[What this task involves]
Scan the records for lines with the word "tray", and copy every such line.

Items from a data source
========================================

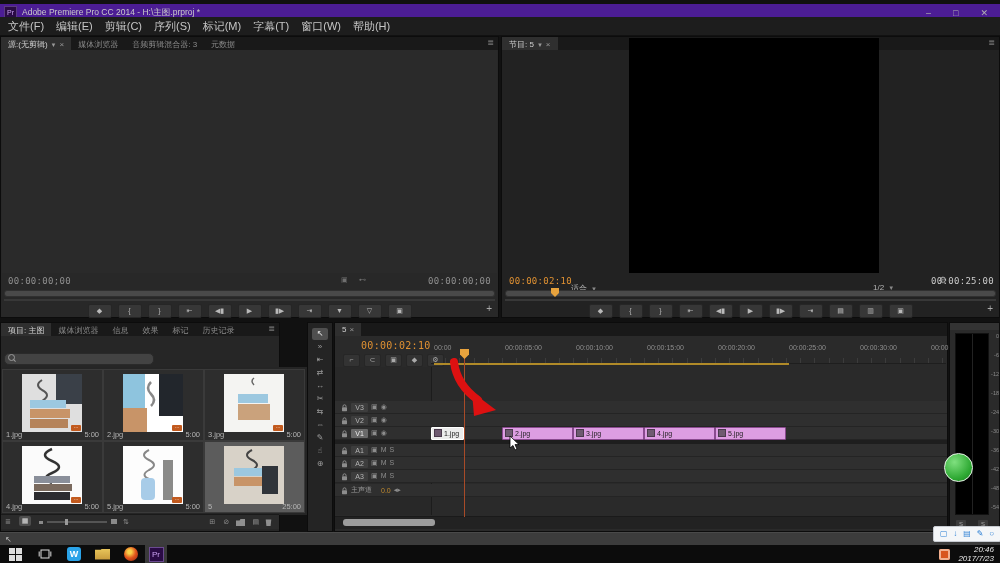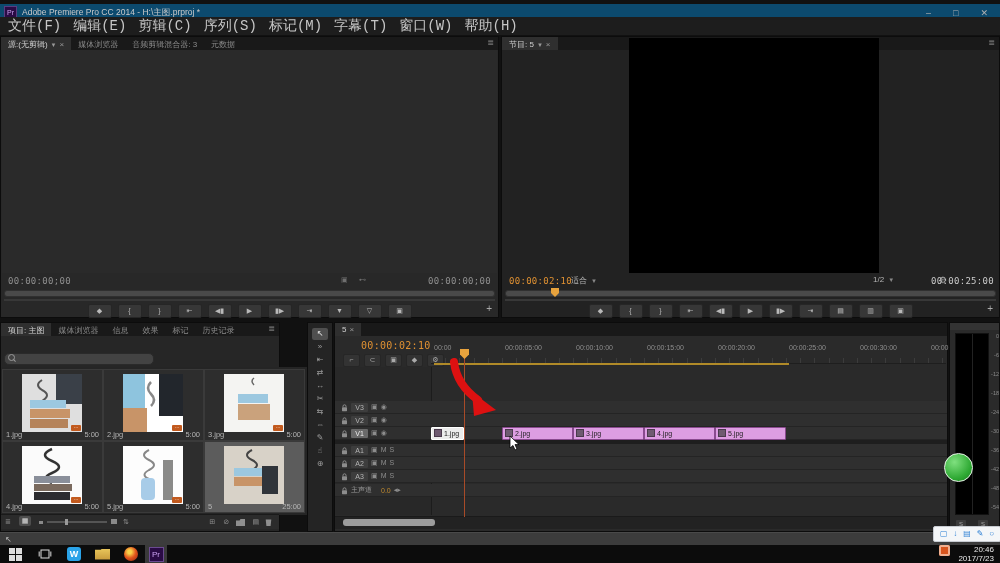--- a/index.html
+++ b/index.html
@@ -16,21 +16,21 @@
   .panelmenu{margin-left:auto;padding:1px 4px;color:#777;font-size:8px;}
   .tc{font-size:9px;letter-spacing:.3px;font-family:"DejaVu Sans Mono","Liberation Mono",monospace;}
   .tc.orange{color:#e09132;}
   .tc.gray{color:#8f8f8f;}
   .tc.white{color:#c9c9c9;}
   .transport{position:absolute;display:flex;gap:6px;justify-content:center;}
   .tbtn{width:22px;height:12px;background:#373737;border:1px solid #262626;border-radius:2px;
     color:#b9b9b9;font-size:7px;line-height:12px;text-align:center;overflow:hidden;}
   .scrubbar{position:absolute;height:5px;background:#4a4a4a;border-radius:3px;border:1px solid #303030;}
   .scrubline{position:absolute;height:2px;background:#383838;}
-  .ddl{display:inline-flex;align-items:center;gap:4px;color:#b5b5b5;font-size:8px;padding:0 3px;}
+  .ddl{display:inline-flex;align-items:center;gap:4px;color:#b5b5b5;font-size:8px;padding:0 3px;margin-top:8px;}
   .ddl .tri{font-size:6px;color:#888;}
   
   .proj-cell{position:absolute;box-sizing:border-box;border:1px solid #3a3a3a;background:#2d2d2d;}
   .proj-cell.sel{background:#5c5c5c;}
   .proj-thumb{position:absolute;left:19px;top:4px;width:60px;height:58px;background:#e9e9e9;overflow:hidden;}
   .proj-name{position:absolute;left:3px;bottom:1px;font-size:7.5px;color:#b5b5b5;}
   .proj-dur{position:absolute;right:3px;bottom:1px;font-size:7.5px;color:#b5b5b5;}
   .badge{position:absolute;right:1px;bottom:1px;width:10px;height:6px;background:#c25a1e;border-radius:1px;color:#fff;font-size:5px;line-height:5px;text-align:center;}
   
   .trk-row{position:absolute;left:0;right:0;background:#2f2f2f;border-bottom:1px solid #242424;display:flex;align-items:center;gap:3px;padding-left:6px;box-sizing:border-box;}
@@ -39,29 +39,29 @@
   .trk-ic{color:#8d8d8d;font-size:7px;line-height:8px;}
   .clip{position:absolute;box-sizing:border-box;border:1px solid #8a4a8f;border-radius:1px;
     font-size:7px;color:#1c1c1c;padding:1px 0 0 2px;white-space:nowrap;overflow:hidden;}
   .clip .cico{display:inline-block;width:6px;height:6px;background:#6e5a70;border:1px solid #4a3a4c;vertical-align:-1px;margin-right:2px;}
   .toolbtn{width:15px;height:11px;background:#333;border:1px solid #262626;border-radius:2px;color:#aaa;font-size:7px;line-height:10px;text-align:center;}
   .tool{width:16px;height:12px;text-align:center;color:#9c9c9c;font-size:8px;line-height:12px;border-radius:2px;margin:1px auto;}
   .tool.active{background:#4f4f4f;color:#e8e8e8;}
   .rul-lbl{position:absolute;top:0;font-size:7px;color:#8e8e8e;white-space:nowrap;}
   .meter-lbl{position:absolute;right:1px;font-size:5.5px;color:#8a8a8a;}
   .tray-txt{font-size:8px;color:#e8e8e8;text-align:right;line-height:9px;}
-  .menu-item{padding:2px 6px;font-size:14px;color:#c6c6c6;font-family:Liberation Mono, monospace;}
+  .menu-item{padding:2px 6px;font-size:11px;color:#c6c6c6;}
   .fticon{color:#2b7fd4;font-size:8px;line-height:13px;}
 </style>
 </head>
 <body>
 
 <div id="screen">
 
-  <div class="abs" style="left:0;top:4px;width:1000px;height:17px;background:#0c4a6e;display:flex;align-items:center;">
+  <div class="abs" style="left:0;top:4px;width:1000px;height:17px;background:#4c1d95;display:flex;align-items:center;">
     <span style="width:11px;height:11px;background:#2a0b45;color:#c9a0f0;font-size:7px;line-height:11px;text-align:center;margin:0 5px 0 4px;border:1px solid #5a3b80;">Pr</span>
     <span style="font-size:8.5px;color:#c9c9c9;">Adobe Premiere Pro CC 2014 - H:\主图.prproj *</span>
     <span style="margin-left:auto;display:flex;gap:22px;margin-right:12px;color:#b0b0b0;font-size:9px;">
       <span>–</span>
       <span>□</span>
       <span>✕</span>
     </span>
   </div>
 
   <div id="menubar" class="abs" style="left:0;top:17px;width:1000px;height:18px;background:#1d1d1d;display:flex;align-items:center;padding-left:2px;">
@@ -421,21 +421,21 @@
       <rect x="3" y="2" width="8" height="8" fill="none" stroke="#dcdcdc"></rect>
         <rect x="0.5" y="3.5" width="1.5" height="5" fill="#9a9a9a"></rect>
         <rect x="12" y="3.5" width="1.5" height="5" fill="#9a9a9a"></rect>
     </svg>
     <span style="width:14px;height:14px;margin:0 7px;background:#2aa3e8;border-radius:3px;color:#fff;font-size:9px;font-weight:bold;text-align:center;line-height:14px;">W</span>
     <span style="width:15px;height:11px;margin:0 7px;background:linear-gradient(#e8c55a,#c89b3c);clip-path:polygon(0 12%,38% 12%,48% 0,100% 0,100% 100%,0 100%);"></span>
     <span style="width:14px;height:14px;margin:0 7px;border-radius:50%;background:radial-gradient(circle at 40% 35%,#f8d048 15%,#e2541c 50%,#8a2410);"></span>
     <span style="width:22px;height:18px;background:#3a3a3a;display:flex;align-items:center;justify-content:center;">
       <span style="width:13px;height:13px;background:#2a0b45;border:1px solid #6a4a90;color:#c9a0f0;font-size:8px;line-height:13px;text-align:center;">Pr</span>
     </span>
-    <span style="margin-left:auto;display:flex;">
+    <span style="margin-left:auto;display:flex;align-items:center;font-style:italic;">
       <span style="width:11px;height:11px;margin-right:8px;background:#d8551e;border-radius:2px;box-shadow:inset 0 0 0 2px #f0b090;"></span>
       <span style="margin-right:6px;">
         <div class="tray-txt">20:46</div>
         <div class="tray-txt">2017/7/23</div>
       </span>
     </span>
   </div>
 
   <svg class="abs" style="left:440px;top:358px;z-index:40;" width="70" height="66" viewBox="0 0 70 66">
     <path d="M14 4 C16 20 24 32 38 42" fill="none" stroke="#dd1111" stroke-width="8" stroke-linecap="round"></path>

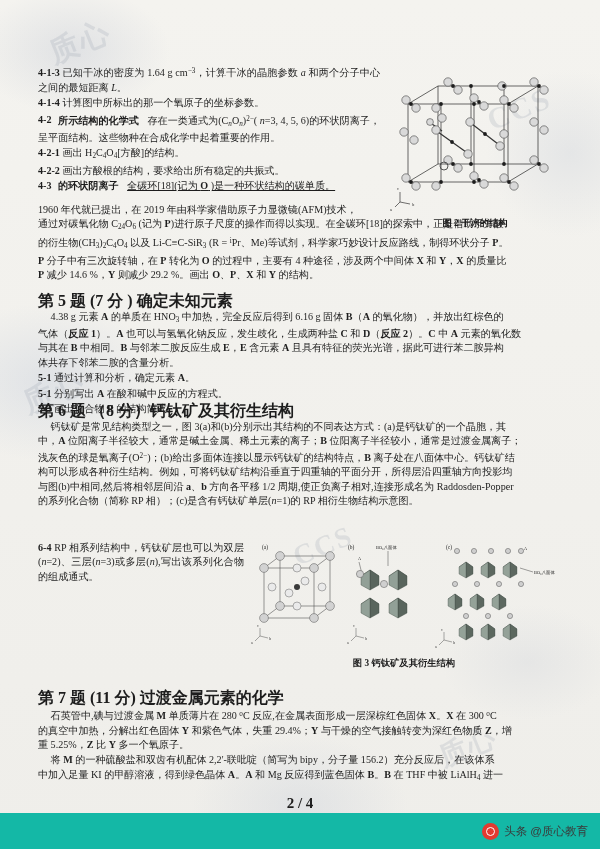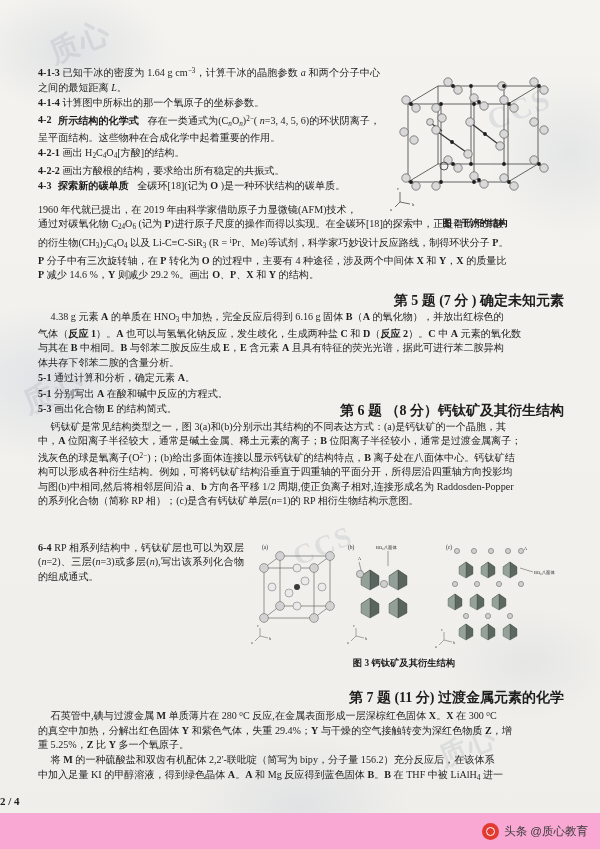--- a/index.html
+++ b/index.html
@@ -53,48 +53,48 @@
   p.body {
     margin: 0 0 1px 0;
     font-size: 10.1px;
     line-height: 14.4px;
     text-align: justify;
     text-justify: inter-ideograph;
   }
   .bold { font-weight: bold; }
   .secthead {
     font-weight: bold;
-    font-size: 14px;
+    font-size: 16px;
     line-height: 16px;
     margin: 4px 0 1px 0;
-    text-align: right;
   }
   sub { font-size: 7.2px; vertical-align: -0.22em; }
   sup { font-size: 7.2px; vertical-align: 0.45em; }
   i { font-style: italic; }
   .fig-caption {
     font-size: 9.3px;
     font-weight: bold;
     text-align: center;
     line-height: 13px;
   }
   .figbox { position: absolute; }
   .pagenum {
     position: absolute;
     left: 0; right: 0;
-    font-size: 11px;
+    text-align: center;
+    font-size: 15px;
     font-weight: bold;
   }
   
   .footer {
     position: absolute;
     left: 0; bottom: 0;
     width: 600px;
     height: 36px;
-    background: #f9a8d4;
+    background: #14b8a6;
     display: flex;
     align-items: center;
     justify-content: flex-end;
     padding-right: 12px;
     box-sizing: border-box;
   }
   .footer-logo {
     width: 17px; height: 17px;
     border-radius: 50%;
     background: #e23a30;
@@ -275,22 +275,22 @@
         <span>画出 H<sub>2</sub>C<sub>4</sub>O<sub>4</sub>[方酸]的结构。</span>
       </p>
 
       <p class="body">
         <span class="bold">4-2-2</span>
         <span>画出方酸根的结构，要求给出所有稳定的共振式。</span>
       </p>
 
       <p class="body">
         <span class="bold">4-3</span>
-        <span class="bold" style="margin-left:4px;">探索新的碳单质</span>
-        <span style="margin-left:6px;">全碳环[18](记为 <span class="bold">O</span> )是一种环状结构的碳单质。</span>
+        <span class="bold" style="margin-left:4px;">的环状阴离子</span>
+        <span style="margin-left:6px;text-decoration:underline;">全碳环[18](记为 <span class="bold">O</span> )是一种环状结构的碳单质。</span>
       </p>
     </div>
 
     <div class="col" style="top:203px;">
       <p class="body">
         1960 年代就已提出，在 2019 年由科学家借助原子力显微镜(AFM)技术，<br>
         通过对碳氧化物 C<sub>24</sub>O<sub>6</sub> (记为 <span class="bold">P</span>)进行原子尺度的操作而得以实现。在全碳环[18]的探索中，正是借助于方酸<br>
         的衍生物(CH<sub>3</sub>)<sub>2</sub>C<sub>4</sub>O<sub>4</sub> 以及 Li-C≡C-SiR<sub>3</sub> (R = <sup>i</sup>Pr、Me)等试剂，科学家巧妙设计反应路线，制得环状分子 <span class="bold">P</span>。<br>
         <span class="bold">P</span> 分子中有三次旋转轴，在 <span class="bold">P</span> 转化为 <span class="bold">O</span> 的过程中，主要有 4 种途径，涉及两个中间体 <span class="bold">X</span> 和 <span class="bold">Y</span>，<span class="bold">X</span> 的质量比<br>
         <span class="bold">P</span> 减少 14.6 %，<span class="bold">Y</span> 则减少 29.2 %。画出 <span class="bold">O</span>、<span class="bold">P</span>、<span class="bold">X</span> 和 <span class="bold">Y</span> 的结构。

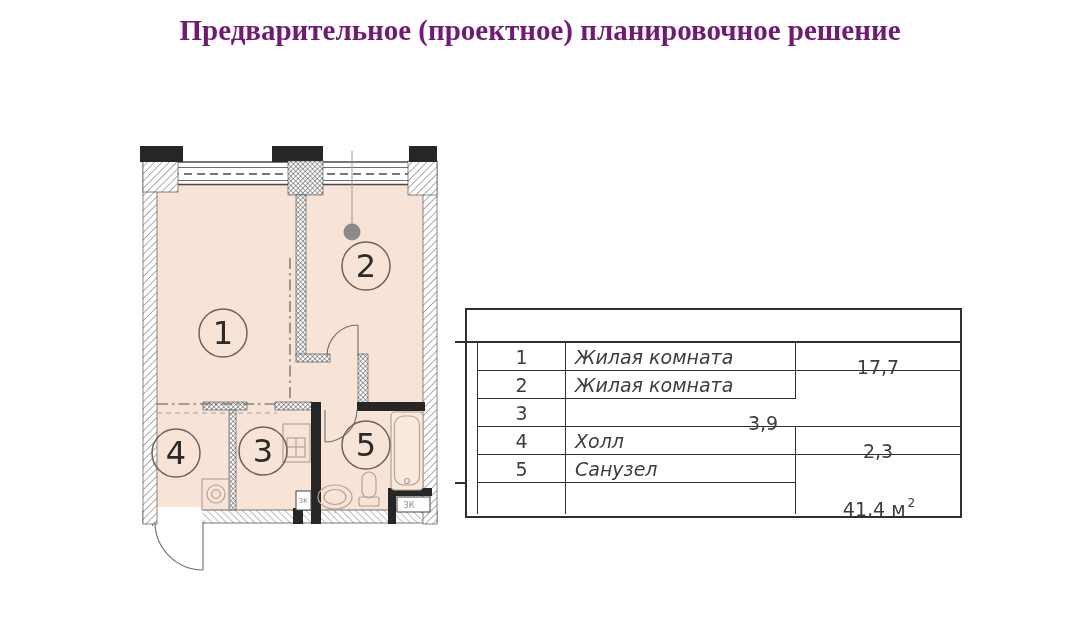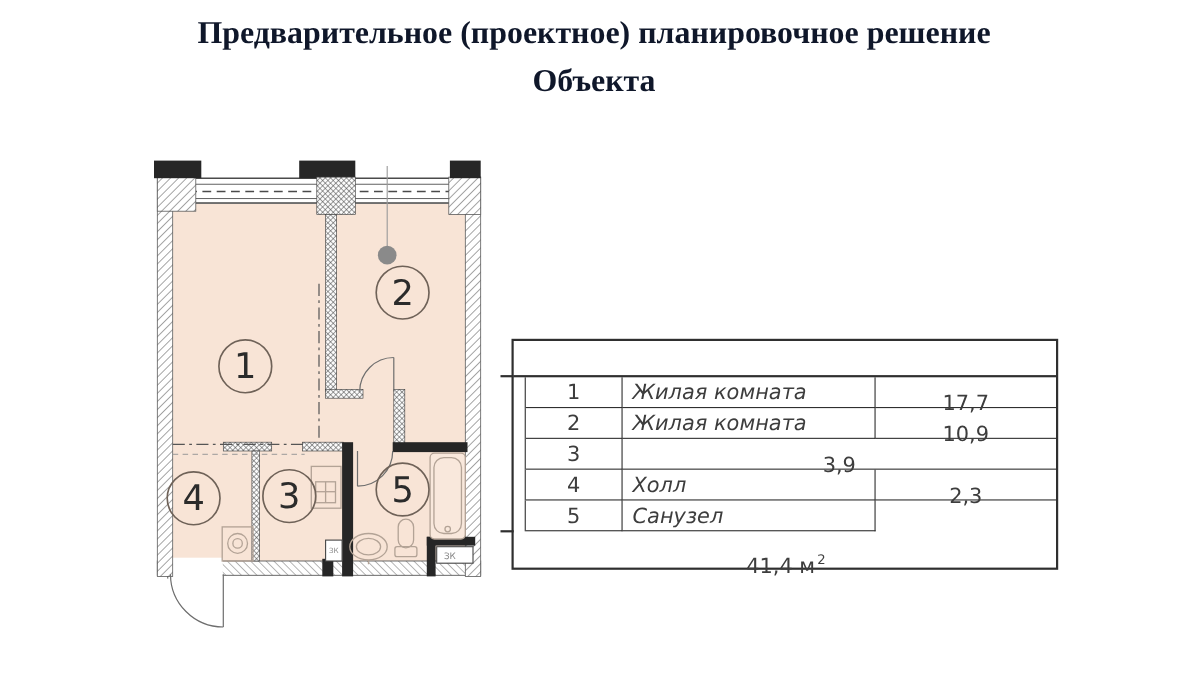--- a/index.html
+++ b/index.html
@@ -1,49 +1,48 @@
 <!DOCTYPE html>
 <html><head>
 <meta charset="utf-8">
 <style>
   html,body{margin:0;padding:0;background:#ffffff;}
   .page{position:relative;width:1080px;height:626px;background:#ffffff;overflow:hidden;
         font-family:"DejaVu Sans",sans-serif;}
   .title{position:absolute;top:9px;left:0;width:1080px;text-align:center;
          font-family:"Liberation Serif",serif;font-weight:bold;font-size:29px;
-         color:#0f172a;line-height:1.5;}
+         color:#701a75;line-height:1.5;}
   .title div{white-space:nowrap;}
 
   
   .plan{position:absolute;left:128px;top:140px;width:336px;height:472px;}
 
   
   .area-table{position:absolute;left:465px;top:308px;width:497px;height:210px;
               border:2px solid #2f2f2f;box-sizing:border-box;color:#3d3d3d;font-size:19px;}
   .t-header{height:33px;border-bottom:2px solid #2f2f2f;box-sizing:border-box;position:relative;}
   .overhang{position:absolute;height:2px;background:#2f2f2f;}
   .t-row{display:flex;height:28px;box-sizing:border-box;}
-  .t-row-total{display:flex;height:31px;box-sizing:border-box;flex-direction:column;}
+  .t-row-total{display:flex;height:31px;box-sizing:border-box;}
   .c-spacer{width:11px;border-right:1.6px solid #2f2f2f;box-sizing:border-box;}
   .c-num{width:88px;border-right:1.6px solid #2f2f2f;box-sizing:border-box;
          display:flex;align-items:center;justify-content:center;}
   .c-name{width:230px;border-right:1.6px solid #2f2f2f;box-sizing:border-box;
           display:flex;align-items:center;padding-left:9px;font-style:italic;}
   .c-val{flex:1;display:flex;align-items:center;justify-content:center;margin-top:21px;}
   .t-row .c-num,.t-row .c-name,.t-row .c-val{border-bottom:1.5px solid #2f2f2f;}
   .c-val sup{font-size:12px;position:relative;top:-6px;left:2px;}
 </style>
 </head>
 <body>
 
 <div class="page">
 
   <div class="title">
     <div>Предварительное (проектное) планировочное решение</div>
-    <div>Объекта</div>
   </div>
 
   <svg class="plan" viewBox="128 140 336 472">
     <defs>
       <pattern id="hatchA" width="5.2" height="5.2" patternUnits="userSpaceOnUse" patternTransform="rotate(45)">
         <rect width="5.2" height="5.2" fill="#ffffff"></rect>
         <line x1="0" y1="0" x2="0" y2="5.2" stroke="#6b6b6b" stroke-width="1.1"></line>
       </pattern>
       <pattern id="hatchDense" width="3.4" height="3.4" patternUnits="userSpaceOnUse" patternTransform="rotate(45)">
         <rect width="3.4" height="3.4" fill="#fbfbfb"></rect>
@@ -195,21 +194,20 @@
     <div class="t-row">
       <div class="c-spacer"></div>
       <div class="c-num">1</div>
       <div class="c-name">Жилая комната</div>
       <div class="c-val">17,7</div>
     </div>
     <div class="t-row">
       <div class="c-spacer"></div>
       <div class="c-num">2</div>
       <div class="c-name">Жилая комната</div>
-      <div class="c-val">10,9</div>
     </div>
     <div class="t-row">
       <div class="c-spacer"></div>
       <div class="c-num">3</div>
       <div class="c-val">3,9</div>
     </div>
     <div class="t-row">
       <div class="c-spacer"></div>
       <div class="c-num">4</div>
       <div class="c-name">Холл</div>

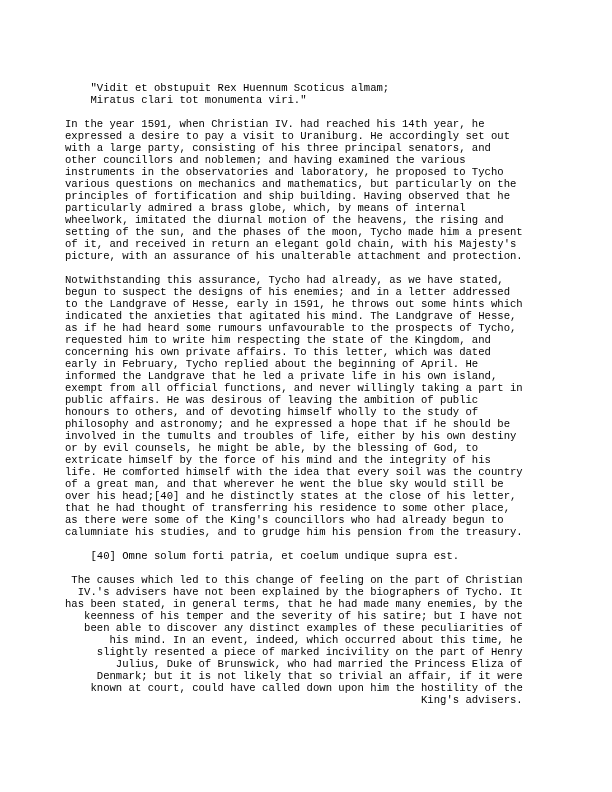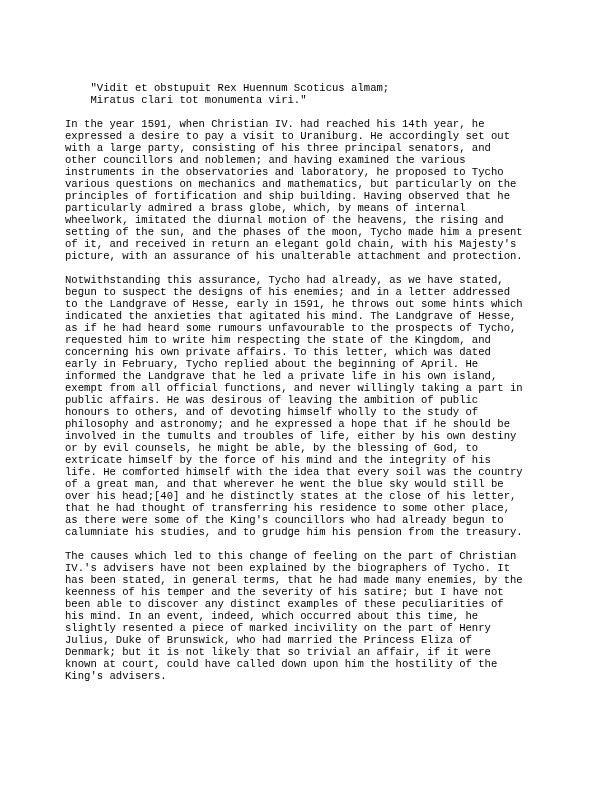--- a/index.html
+++ b/index.html
@@ -24,20 +24,21 @@
     font-weight: 400;
     color: #000000;
     letter-spacing: 0;
   }
   .block {
     white-space: pre;
     margin: 0 0 12px 0;
   }
   .block:last-child {
     margin-bottom: 0;
+    text-align: right;
   }
 </style>
 </head>
 <body>
 
 <div class="page" style="background: rgb(255, 255, 255); color: rgb(0, 0, 0);">
   <div class="text-block">
     <div class="block">    "Vidit et obstupuit Rex Huennum Scoticus almam;
     Miratus clari tot monumenta viri."</div>
     <div class="block">In the year 1591, when Christian IV. had reached his 14th year, he
@@ -67,20 +68,21 @@
 philosophy and astronomy; and he expressed a hope that if he should be
 involved in the tumults and troubles of life, either by his own destiny
 or by evil counsels, he might be able, by the blessing of God, to
 extricate himself by the force of his mind and the integrity of his
 life. He comforted himself with the idea that every soil was the country
 of a great man, and that wherever he went the blue sky would still be
 over his head;[40] and he distinctly states at the close of his letter,
 that he had thought of transferring his residence to some other place,
 as there were some of the King's councillors who had already begun to
 calumniate his studies, and to grudge him his pension from the treasury.</div>
+    <div class="block">    [40] Omne solum forti patria, et coelum undique supra est.</div>
     <div class="block">The causes which led to this change of feeling on the part of Christian
 IV.'s advisers have not been explained by the biographers of Tycho. It
 has been stated, in general terms, that he had made many enemies, by the
 keenness of his temper and the severity of his satire; but I have not
 been able to discover any distinct examples of these peculiarities of
 his mind. In an event, indeed, which occurred about this time, he
 slightly resented a piece of marked incivility on the part of Henry
 Julius, Duke of Brunswick, who had married the Princess Eliza of
 Denmark; but it is not likely that so trivial an affair, if it were
 known at court, could have called down upon him the hostility of the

========================================

[Response box]
   .tray-txt{font-size:8px;color:#e8e8e8;text-align:right;line-height:9px;}
         <div class="tray-txt">20:46</div>
         <div class="tray-txt">2017/7/23</div>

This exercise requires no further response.